Передовые методы и лучшие психиатры плохо справляются с задачей сложить рассыпавшуюся головоломку моей жизни, но помощь приходит, откуда ее не ждали. Напичканный лекарствами, я засыпаю глубоким сном, который уносит меня далеко и врачует боль, разрушившую мою душу. В хлорированную воду бассейна, на глубокой стороне которого я тону, ныряет мой отец Джаспер Кинг, вытаскивает меня на бортик и хлопает по моей детской спине, пока меня рвет водой с запахом хлорки. А мой брат, Стив, кричит, чтобы я глубже дышал. Я чувствую, как легкие наполняются свежим воздухом, словно новой жизнью. И вот уже я стою рядом с отцом, и мы печем вафли для соседей, которые только что въехали в дом через дорогу. Отец пытается разобрать рецепт в нашем потрепанном экземпляре «Чарлстонской кухни». Мы делаем кунжутные вафли и печенье с шоколадной крошкой и раздаем их людям на улице.
По дороге отец останавливается и учит меня танцевать.
Дверь одного из домов открывается, выходит хорошенькая монахиня и танцует вместе с нами. Я догадываюсь, что это моя мать, когда она начинает танцевать с отцом, который отвечает ей улыбкой, способной озарить весь мир. Несколько ночей подряд отец приходит ко мне. То мы с ним ловим рыбу в гавани, то наблюдаем за саламандрами и бабочками в парке «Конгари». Он приходит, чтобы научить меня жить и опять приносит свои щедрые дары: любовь к сыну, любовь к людям. Я заново понимаю, как мне повезло, что я сын такого человека. От него я узнал все, что необходимо, об отцовской доброте. Отец приносит мне весть из глубин моей собственной души.

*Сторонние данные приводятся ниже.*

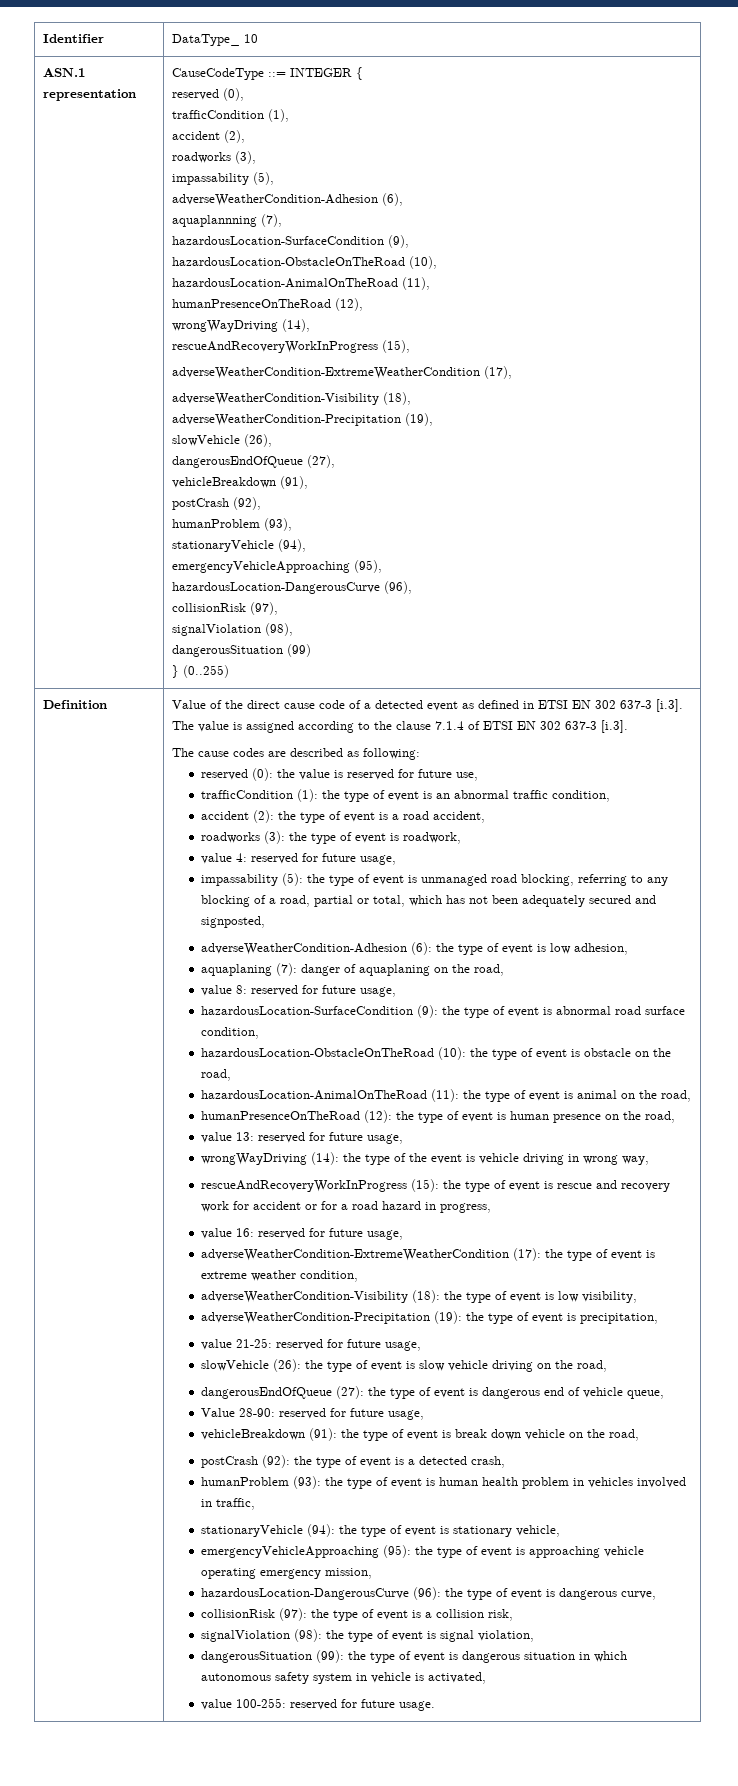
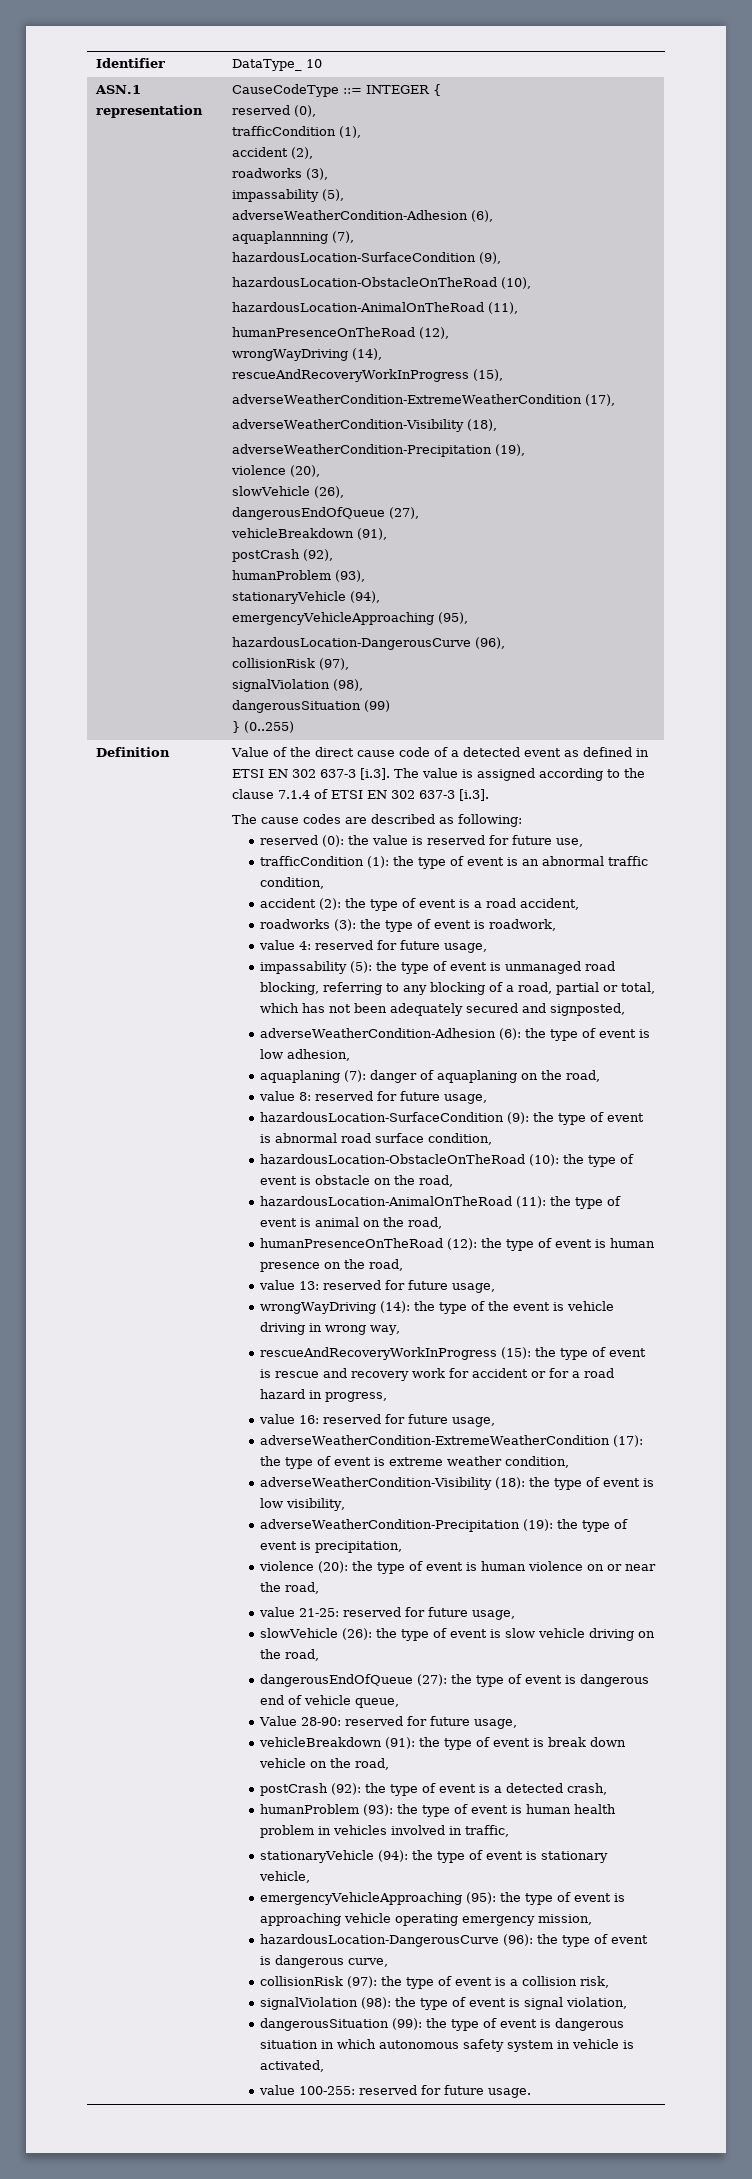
+ violence (20),
+ violence (20): the type of event is human violence on or near the road,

Я потерял счет времени и не могу сказать точно, в какую из ночей на сцене этих ярких, живых снов вновь появляется Стив. Мы с ним играем в футбол, воображаем себя звездами школьной команды, или команды штата, или даже национальной команды. Мы перебрасываемся мячом, и мечтаем, и бегаем по бесподобным, королевским улицам Чарлстона с домами, сотканными из радуги и кружев. Я вспоминаю, как замечательно иметь брата, который любит и защищает тебя и поддерживает во всем. Мне это знание необходимо, чтобы пробудиться от кошмарной яви своей жизни.
В одну из ночей мне наносит визит призрак, которого я долго не могу узнать. Во сне я подбрасываю мяч, и лишь когда гость строго приказывает стоять неподвижно, как столб, я узнаю голос Харрингтона Кэнона. Он садится за английский стол в своем антикварном магазине и ворчливо напоминает, что теперь это мой магазин и что каждый вечер я укладываю свои кости на покой в его доме на Трэдд-стрит. Он спрашивает, почему я больше не даю званых обедов, чтобы продемонстрировать превосходный фарфор и старинное серебро, которые он оставил мне.
— Красотой нужно наслаждаться, тогда она оживает, — говорит он. — Это касается не только неодушевленных предметов. К одушевленным существам это тоже относится. Хотя я всегда предпочитал все неодушевленное.
Мистер Кэнон говорит брюзгливо, медленно, сетует на недостатки молодого поколения, на вопиющее отсутствие у молодежи хороших манер и культуры. Он сообщает: мы настолько безголовые и безвольные, что он рассматривает свою смерть как избавление от мира, который стал просто невыносим для него.
Я смеюсь над мистером Кэноном. Собственного смеха я не слышал давным-давно.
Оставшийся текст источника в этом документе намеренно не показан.